» EXERCISE DIRECTIONS: Search the data for the string "Dental", and report each line where it is found.
══ PROVIDED INFORMATION
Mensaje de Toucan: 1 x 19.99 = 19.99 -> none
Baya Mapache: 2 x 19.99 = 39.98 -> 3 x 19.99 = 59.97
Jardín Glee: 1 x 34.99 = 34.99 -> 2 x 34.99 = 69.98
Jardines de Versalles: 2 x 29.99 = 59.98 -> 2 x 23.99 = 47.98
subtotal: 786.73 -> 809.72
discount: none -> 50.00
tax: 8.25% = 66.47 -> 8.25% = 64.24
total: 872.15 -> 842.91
════
══ PROVIDED INFORMATION
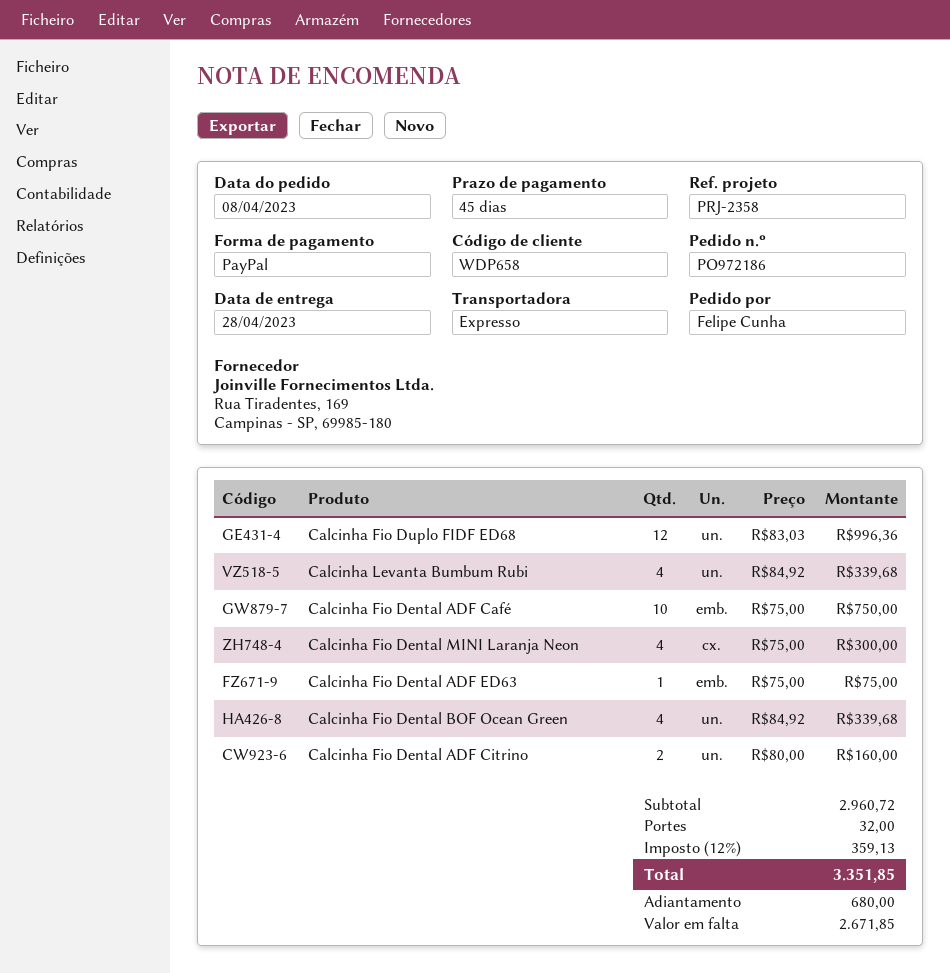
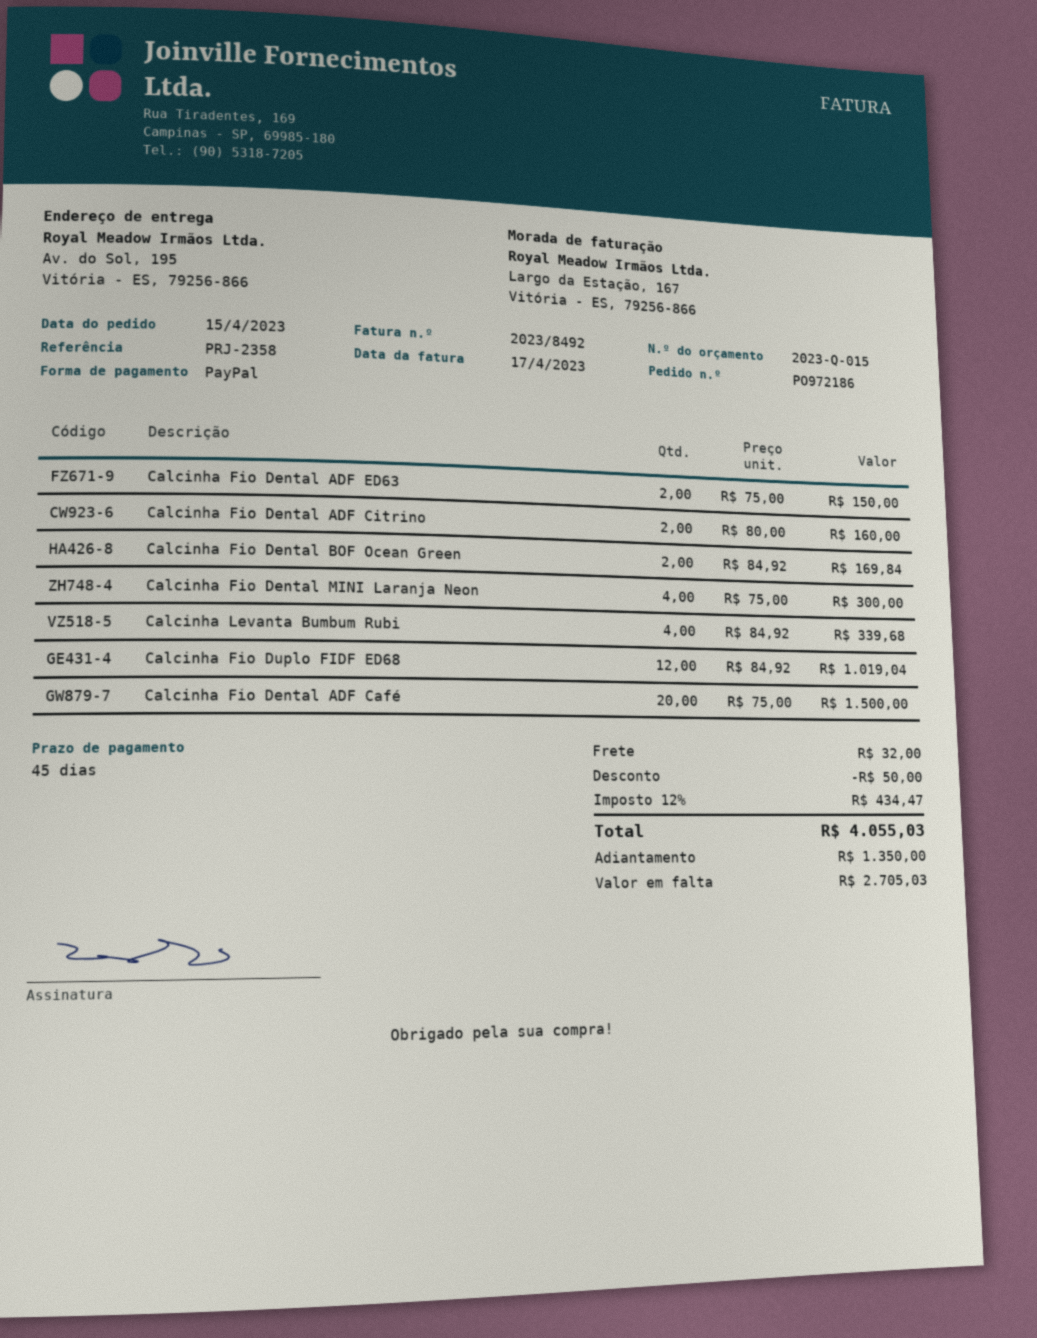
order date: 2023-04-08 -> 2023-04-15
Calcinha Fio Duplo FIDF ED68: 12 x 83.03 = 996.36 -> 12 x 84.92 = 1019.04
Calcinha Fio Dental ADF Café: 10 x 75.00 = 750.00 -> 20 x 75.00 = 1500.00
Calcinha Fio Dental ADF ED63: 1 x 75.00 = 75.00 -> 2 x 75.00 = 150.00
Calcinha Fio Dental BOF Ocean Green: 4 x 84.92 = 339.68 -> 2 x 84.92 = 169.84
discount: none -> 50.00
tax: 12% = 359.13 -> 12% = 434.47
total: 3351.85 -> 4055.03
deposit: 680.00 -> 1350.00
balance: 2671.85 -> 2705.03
════
» TASK RESPONSE:
Calcinha Fio Dental ADF Café: 10 x 75.00 = 750.00 -> 20 x 75.00 = 1500.00
Calcinha Fio Dental ADF ED63: 1 x 75.00 = 75.00 -> 2 x 75.00 = 150.00
Calcinha Fio Dental BOF Ocean Green: 4 x 84.92 = 339.68 -> 2 x 84.92 = 169.84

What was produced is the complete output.